Travel Sketchbook: Pen, Wash and Places Remembered

Mixed media sketchbook painting of windmills along the water at Zaanse Schans, with pen linework, watercolor washes, and handwritten date notes.

Medium: mixed media, pen, ink wash, and watercolor
Format: sketchbook studies
Reference: drawn live and from my own travel photos

These mixed media sketchbook pieces were made between 2022 and 2024, either on location or later in the studio from my own travel photos. Urban sketching has a way of refusing to let me fuss forever. Even when I’m working from a photograph, the sketchbook format encourages quicker decisions, looser marks, and a finished page before perfection can drag a chair over and make itself comfortable.

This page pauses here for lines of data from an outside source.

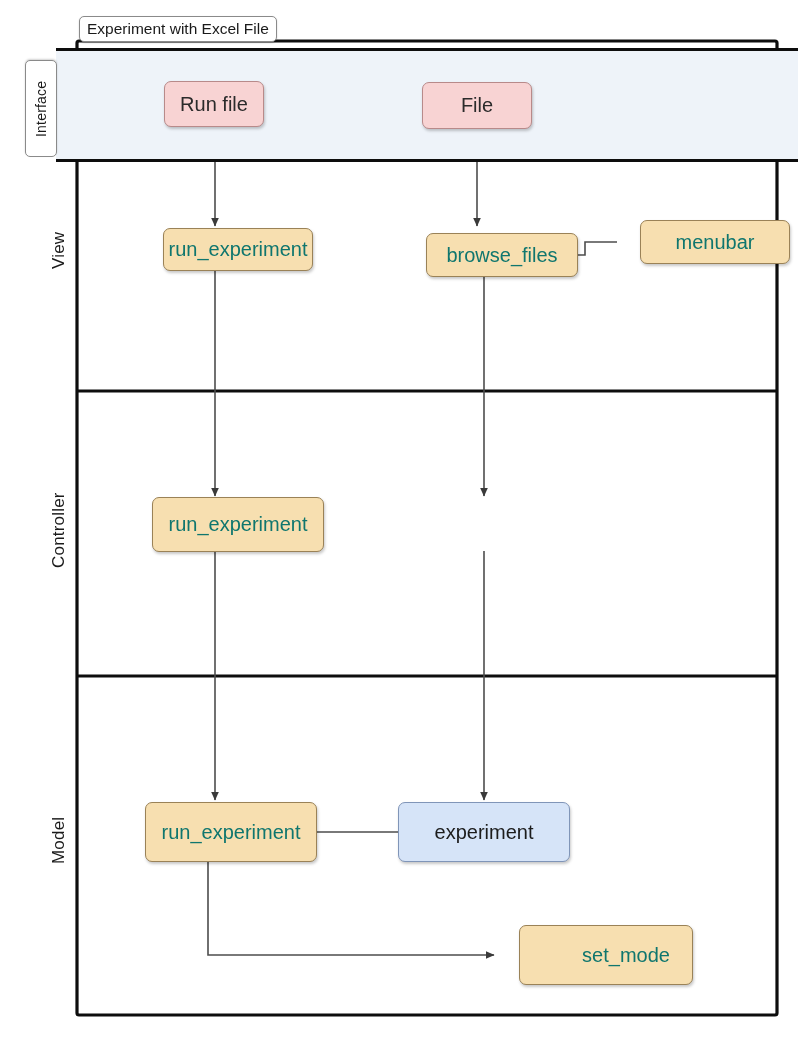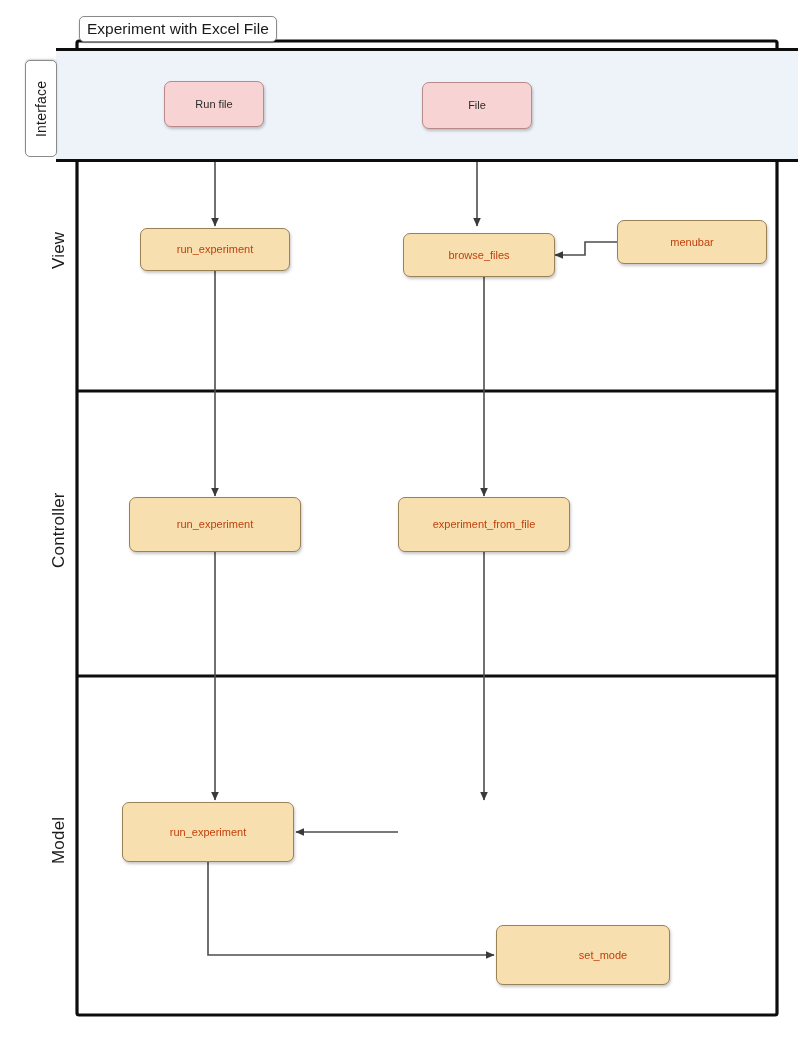"Run file" .node { font-size: 11px -> 20px }
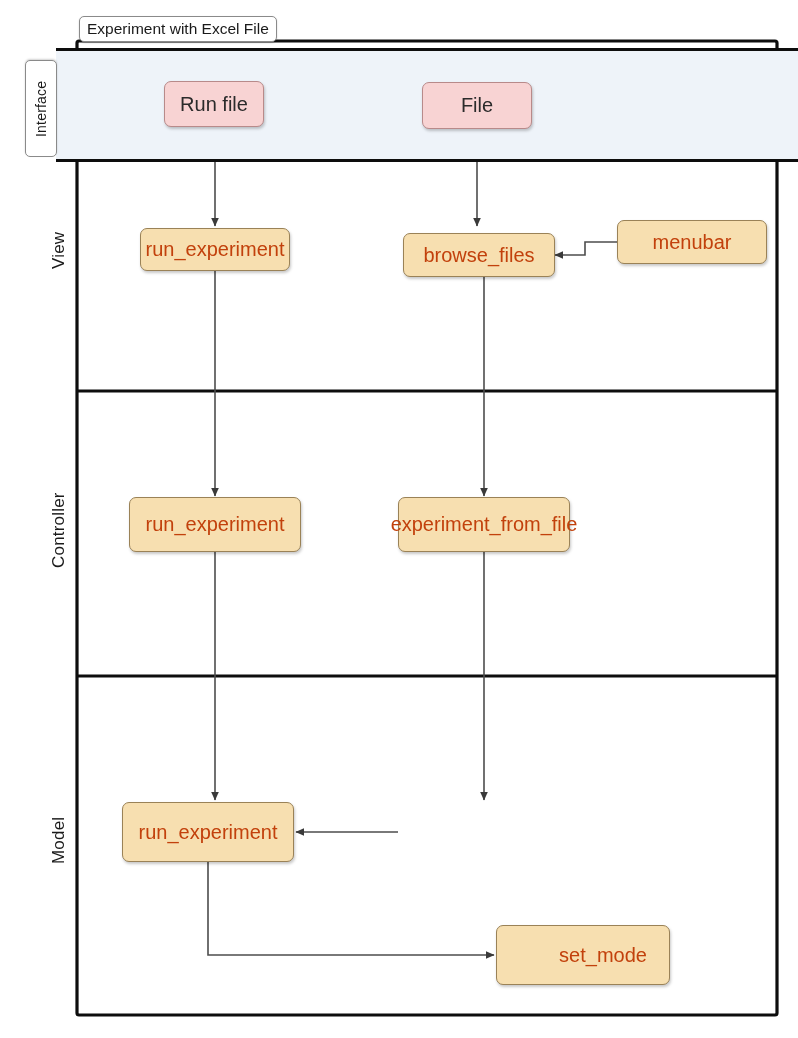"run_experiment" .node.amber { color: #c2410c -> #0f766e; margin-left: none -> 23px }
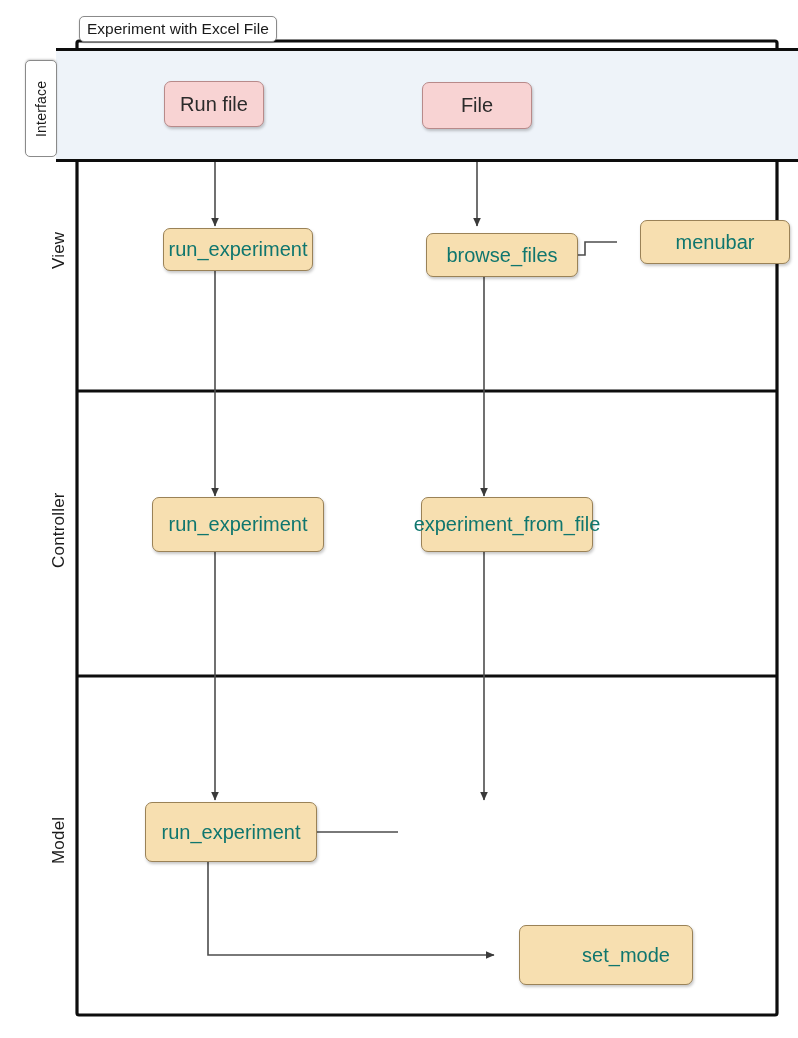"experiment_from_file" div.node { html: <div> <span>experiment_from_file</span> </div> -> none }
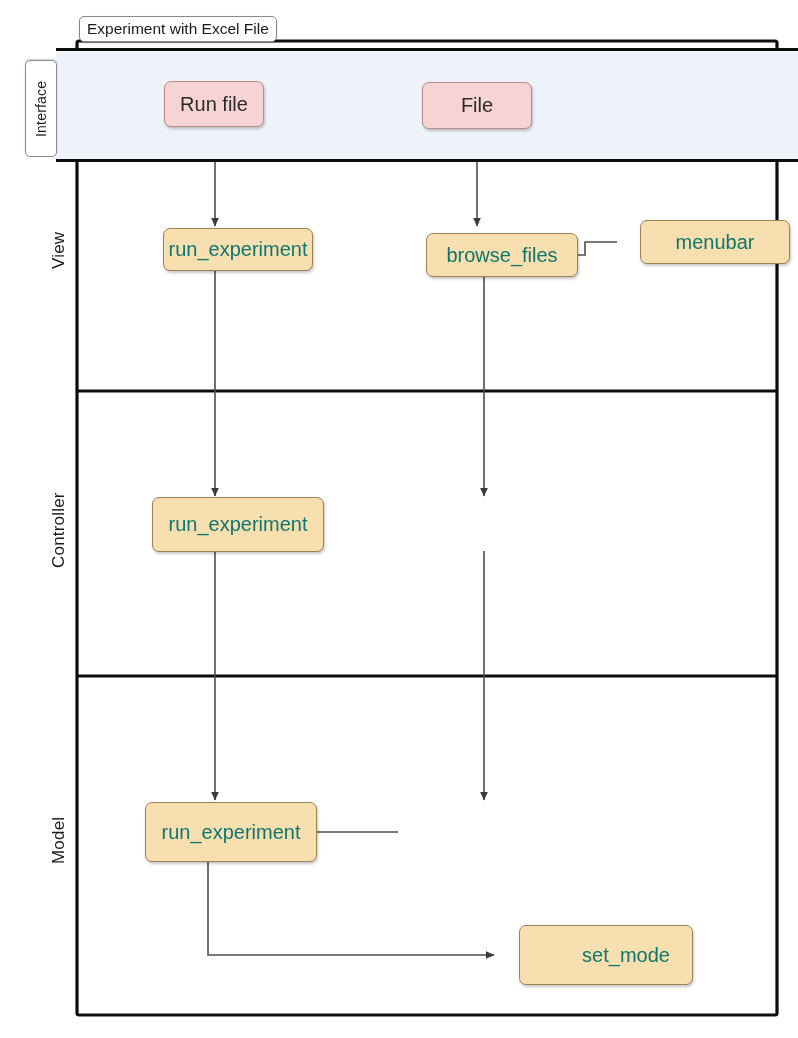"experiment" div.node { html: none -> <div> <span>experiment</span> </div> }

I especially enjoy pen and wash for this kind of work: building the drawing in ink, adding tonal structure, then bringing in watercolor. The process feels part observation, part memory, and part negotiation with the page.

Included here are a sample of some of the sketches I’ve done over the years.

We visited the Kansai Peninsula in Japan in 2015 to walk part of the Kumano Kodo. I don’t think I’ll ever forget that trip. On our first night, we arrived at the Tanabe train station late in the evening during a heavy downpour that was so bad we couldn’t see two feet in front of our faces. The inn owner told us it was monsoon season, and this storm was a bad one. I remember how it made me feel more anxious, as if being in a foreign country and attempting a multi-day difficult hike wasn’t stressful enough! Still, the weather cleared by morning, which boded well for the rest of the trip. While waiting for the early train to the trail head, I spied this cafe. Its Tudor-style architecture stood out like a sore thumb in the middle of all the traditional Japanese architecture, and I captured the memory later in a sketchbook.

Sketchbook page showing a pen and watercolor study of the North Ireland coast, with a tree, stone wall, grasses, sea, and pale blue sky.

During my first trip to Europe we spent a day in Northern Ireland. It was one of those perfect days–blue skies, green fields, sheep dotting the landscape as we drove across the coast. We were coming back from the Giant’s Causeway when we stopped to take in the views. I started snapping pictures of sheep along the roadside, turned around and saw this perfect view of the sea framed by an old stone wall. Another memory I had to capture!

Mixed media sketchbook painting of windmills along the water at Zaanse Schans, with pen linework, watercolor washes, and handwritten date notes.

This was from that same trip to Europe–my husband and I arrived in the Netherlands and spent a few days there exploring the country. We took one of those all-day tours that led us around to some of the well-known towns, and got to Zanse Schans late in the afternoon. Unfortunately for us, all of the buildings were closed, but we still were able to wander around and admire all the windmills. This sketch doesn’t capture how beautiful it was, but it still reminds me of that day.

I don’t wait until we’re traveling to do urban sketching. Sometimes I go downtown to sketch the old buildings. This time, I was waiting for a friend who was going to go sketch with me. While I waited, I captured the old bank building across the street. I don’t think I had my watercolors with me at the time. But I think it turned out nice without them.